Open hongsudt opened 7 months ago
The following issues are found:
*.gz
holdings files cannot be unzipped.
data/entries
sub-folder/pdb_ihm/data/entries/{xx}/{PDB_ID.lower()}/structures/{PDB_ID.lower()}.cif.gz
/pdb_ihm/data/entries/{xx}/{PDB_ID.lower()}/validation_reports/{PDB_ID.lower()}_full_validation.pdf.gz
/pdb_ihm/data/entries/{xx}/{PDB_ID.lower()}/validation_reports/{PDB_ID.lower()}_summary_validation.pdf.gz
@brindakv What do you mean by *.gz holdings files cannot be unzipped
?
I have copied them on my Mac, double clicked them, and the *.json
files are there.
For the filenames
, I am using as they are in the Entry_Generated_File
table and select only those for which filename == <Accession_Code>
.
For the xx
, the issue specifies to use getHash
which returns 000
for the accession_code_mode == PDBDEV
.
Are your comments referring only for the accession_code_mode == PDB
case?
I am confused at this time with the corrections I need to do for the accession_code_mode == PDBDEV
case before switching to the accession_code_mode == PDB
case.
Update annotations to update visibility of new tables to user via the menu.

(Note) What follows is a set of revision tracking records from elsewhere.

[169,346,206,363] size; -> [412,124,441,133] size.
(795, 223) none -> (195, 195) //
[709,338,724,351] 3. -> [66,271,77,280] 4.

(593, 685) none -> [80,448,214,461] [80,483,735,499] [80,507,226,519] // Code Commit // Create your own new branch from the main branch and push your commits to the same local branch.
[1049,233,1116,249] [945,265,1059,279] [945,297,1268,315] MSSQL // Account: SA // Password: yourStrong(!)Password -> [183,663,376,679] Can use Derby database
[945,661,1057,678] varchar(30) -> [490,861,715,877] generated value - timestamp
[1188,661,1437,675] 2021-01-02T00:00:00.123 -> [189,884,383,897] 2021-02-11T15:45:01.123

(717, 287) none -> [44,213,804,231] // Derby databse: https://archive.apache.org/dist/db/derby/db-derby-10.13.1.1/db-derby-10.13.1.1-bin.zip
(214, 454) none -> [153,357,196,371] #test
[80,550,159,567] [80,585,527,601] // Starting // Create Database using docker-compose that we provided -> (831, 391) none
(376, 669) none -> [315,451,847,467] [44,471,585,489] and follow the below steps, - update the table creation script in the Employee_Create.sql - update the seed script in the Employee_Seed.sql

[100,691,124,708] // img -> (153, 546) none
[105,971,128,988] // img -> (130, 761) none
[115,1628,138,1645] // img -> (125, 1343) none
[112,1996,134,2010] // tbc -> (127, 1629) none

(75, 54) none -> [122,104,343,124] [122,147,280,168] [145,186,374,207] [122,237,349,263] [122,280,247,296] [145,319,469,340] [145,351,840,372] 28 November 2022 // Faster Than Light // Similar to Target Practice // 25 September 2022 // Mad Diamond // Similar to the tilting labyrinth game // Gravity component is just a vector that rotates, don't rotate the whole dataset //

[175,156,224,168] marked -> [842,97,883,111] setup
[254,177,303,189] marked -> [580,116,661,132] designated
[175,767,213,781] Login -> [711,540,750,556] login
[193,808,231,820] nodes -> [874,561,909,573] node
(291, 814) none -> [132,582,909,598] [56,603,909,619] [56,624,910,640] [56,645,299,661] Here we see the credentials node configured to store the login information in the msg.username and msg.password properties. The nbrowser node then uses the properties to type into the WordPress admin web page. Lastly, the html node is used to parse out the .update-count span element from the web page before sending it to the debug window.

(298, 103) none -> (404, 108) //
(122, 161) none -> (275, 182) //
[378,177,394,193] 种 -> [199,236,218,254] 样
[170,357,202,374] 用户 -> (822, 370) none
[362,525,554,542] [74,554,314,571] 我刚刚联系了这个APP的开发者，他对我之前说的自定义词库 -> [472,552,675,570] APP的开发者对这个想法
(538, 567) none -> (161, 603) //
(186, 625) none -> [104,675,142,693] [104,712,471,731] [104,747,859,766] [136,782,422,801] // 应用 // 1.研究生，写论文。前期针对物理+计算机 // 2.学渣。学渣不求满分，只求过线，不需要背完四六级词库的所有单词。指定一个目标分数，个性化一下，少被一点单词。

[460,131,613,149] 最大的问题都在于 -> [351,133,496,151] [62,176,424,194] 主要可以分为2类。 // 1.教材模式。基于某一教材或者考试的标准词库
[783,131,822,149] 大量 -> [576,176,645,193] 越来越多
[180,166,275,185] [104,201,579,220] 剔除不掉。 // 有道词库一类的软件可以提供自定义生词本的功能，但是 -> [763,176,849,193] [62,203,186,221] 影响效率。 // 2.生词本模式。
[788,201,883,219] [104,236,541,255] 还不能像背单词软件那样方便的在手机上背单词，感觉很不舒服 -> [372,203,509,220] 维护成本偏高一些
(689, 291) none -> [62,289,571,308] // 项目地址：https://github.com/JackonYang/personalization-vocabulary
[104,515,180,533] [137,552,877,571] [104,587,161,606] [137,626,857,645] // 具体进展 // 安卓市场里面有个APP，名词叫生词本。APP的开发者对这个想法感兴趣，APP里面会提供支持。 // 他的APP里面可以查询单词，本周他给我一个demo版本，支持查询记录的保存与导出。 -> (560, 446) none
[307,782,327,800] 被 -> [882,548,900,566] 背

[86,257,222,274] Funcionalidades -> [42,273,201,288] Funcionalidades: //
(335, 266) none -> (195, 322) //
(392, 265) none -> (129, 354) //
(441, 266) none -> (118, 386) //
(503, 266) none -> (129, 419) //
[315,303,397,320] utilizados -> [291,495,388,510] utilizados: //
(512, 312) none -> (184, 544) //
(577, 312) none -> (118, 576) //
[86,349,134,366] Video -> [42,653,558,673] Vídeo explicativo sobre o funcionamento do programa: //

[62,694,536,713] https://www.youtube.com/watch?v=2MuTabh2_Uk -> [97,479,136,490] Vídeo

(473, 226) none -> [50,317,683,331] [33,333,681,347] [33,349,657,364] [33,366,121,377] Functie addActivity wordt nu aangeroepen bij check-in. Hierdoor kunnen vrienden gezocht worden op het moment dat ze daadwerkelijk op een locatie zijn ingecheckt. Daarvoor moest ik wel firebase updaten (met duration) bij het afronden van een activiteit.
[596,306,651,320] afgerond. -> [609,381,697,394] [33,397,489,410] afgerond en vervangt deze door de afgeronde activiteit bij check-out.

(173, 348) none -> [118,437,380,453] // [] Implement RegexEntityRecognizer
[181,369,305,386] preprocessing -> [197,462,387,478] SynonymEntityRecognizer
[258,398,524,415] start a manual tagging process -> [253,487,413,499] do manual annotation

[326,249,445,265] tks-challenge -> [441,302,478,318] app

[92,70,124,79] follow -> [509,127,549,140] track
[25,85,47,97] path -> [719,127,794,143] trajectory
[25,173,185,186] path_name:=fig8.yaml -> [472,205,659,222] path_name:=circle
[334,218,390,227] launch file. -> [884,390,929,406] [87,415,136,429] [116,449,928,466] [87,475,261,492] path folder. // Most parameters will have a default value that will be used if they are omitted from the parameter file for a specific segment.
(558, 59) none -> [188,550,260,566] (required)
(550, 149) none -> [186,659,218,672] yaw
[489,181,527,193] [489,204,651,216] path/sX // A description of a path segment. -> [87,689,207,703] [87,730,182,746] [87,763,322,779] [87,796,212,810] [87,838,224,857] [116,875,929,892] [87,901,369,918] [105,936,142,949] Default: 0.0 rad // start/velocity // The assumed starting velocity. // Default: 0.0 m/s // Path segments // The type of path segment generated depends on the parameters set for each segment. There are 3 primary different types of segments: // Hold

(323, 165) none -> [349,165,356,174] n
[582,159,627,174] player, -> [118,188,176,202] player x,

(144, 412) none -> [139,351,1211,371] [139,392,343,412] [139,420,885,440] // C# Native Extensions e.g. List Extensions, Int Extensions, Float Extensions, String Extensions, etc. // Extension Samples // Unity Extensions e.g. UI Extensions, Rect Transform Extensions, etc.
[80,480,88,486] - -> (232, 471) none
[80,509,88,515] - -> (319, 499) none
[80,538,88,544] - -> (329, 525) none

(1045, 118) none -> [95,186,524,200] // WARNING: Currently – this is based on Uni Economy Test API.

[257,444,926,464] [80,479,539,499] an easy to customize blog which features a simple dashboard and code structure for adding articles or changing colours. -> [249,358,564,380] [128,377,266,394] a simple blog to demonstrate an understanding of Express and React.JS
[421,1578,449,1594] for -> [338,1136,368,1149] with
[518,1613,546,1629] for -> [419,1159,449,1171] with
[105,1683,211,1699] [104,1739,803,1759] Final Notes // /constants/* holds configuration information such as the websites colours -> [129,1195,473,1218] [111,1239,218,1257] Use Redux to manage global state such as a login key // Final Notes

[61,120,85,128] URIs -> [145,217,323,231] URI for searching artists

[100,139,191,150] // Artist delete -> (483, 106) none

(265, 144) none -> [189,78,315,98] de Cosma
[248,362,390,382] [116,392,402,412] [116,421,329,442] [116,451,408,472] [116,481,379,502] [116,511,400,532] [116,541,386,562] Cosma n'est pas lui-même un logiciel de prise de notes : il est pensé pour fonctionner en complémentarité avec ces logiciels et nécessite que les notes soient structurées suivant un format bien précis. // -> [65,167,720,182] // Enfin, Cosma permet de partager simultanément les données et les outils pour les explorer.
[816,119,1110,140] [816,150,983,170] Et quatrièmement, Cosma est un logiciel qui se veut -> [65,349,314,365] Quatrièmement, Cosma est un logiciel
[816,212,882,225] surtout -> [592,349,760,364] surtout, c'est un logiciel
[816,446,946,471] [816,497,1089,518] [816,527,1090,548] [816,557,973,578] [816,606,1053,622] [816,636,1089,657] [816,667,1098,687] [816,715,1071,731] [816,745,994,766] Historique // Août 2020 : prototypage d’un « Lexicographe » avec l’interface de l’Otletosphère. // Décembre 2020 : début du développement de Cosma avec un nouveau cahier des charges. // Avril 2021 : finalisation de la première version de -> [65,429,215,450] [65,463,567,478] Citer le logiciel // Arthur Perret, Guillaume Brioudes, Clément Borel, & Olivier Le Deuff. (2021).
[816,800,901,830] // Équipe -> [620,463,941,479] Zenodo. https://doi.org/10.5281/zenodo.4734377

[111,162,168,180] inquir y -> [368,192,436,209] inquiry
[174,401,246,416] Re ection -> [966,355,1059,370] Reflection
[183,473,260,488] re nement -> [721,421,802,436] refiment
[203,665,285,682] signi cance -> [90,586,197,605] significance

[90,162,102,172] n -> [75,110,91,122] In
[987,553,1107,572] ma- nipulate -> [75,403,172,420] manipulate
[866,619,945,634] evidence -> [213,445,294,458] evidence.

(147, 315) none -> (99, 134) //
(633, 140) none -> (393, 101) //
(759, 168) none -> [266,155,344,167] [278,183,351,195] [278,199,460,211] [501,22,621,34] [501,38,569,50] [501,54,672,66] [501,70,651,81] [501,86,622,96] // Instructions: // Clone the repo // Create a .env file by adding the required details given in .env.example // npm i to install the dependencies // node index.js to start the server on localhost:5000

@svoinea current IHMValidation version is:
https://github.com/salilab/IHMValidation/tree/v1.2 or https://github.com/salilab/IHMValidation/commit/48c8415ddcf19e6a5f607e96bf8a21b0e05bf5c3
Seems to me a misunderstanding. If v1.2
is a tag, then:
git log -1
commit 86c5267ce30904cc62907e195ea34f33858127cc (HEAD, tag: v1.2)
Author: Arthur Zalevsky <aozalevsky@gmail.com>
Date: Mon Jul 22 20:10:39 2024 -0700
If taking the commit number:
git log -1
commit 48c8415ddcf19e6a5f607e96bf8a21b0e05bf5c3 (HEAD, origin/release-1-2)
Author: Arthur Zalevsky <aozalevsky@gmail.com>
Date: Mon Jul 29 10:59:23 2024 -0700
So, production has now the commit 48c8415ddcf19e6a5f607e96bf8a21b0e05bf5c3 (HEAD, origin/release-1-2)
as it is more recently.
@svoinea no confusion. i move the release tag to the most recent tag in the release branch. if you were to deploy from scratch today, v1.2 would pull 48c841. anyway, 48c841 is a correct tag.
Update filename current_holdings.json.gz
to current_file_holdings.json.gz
.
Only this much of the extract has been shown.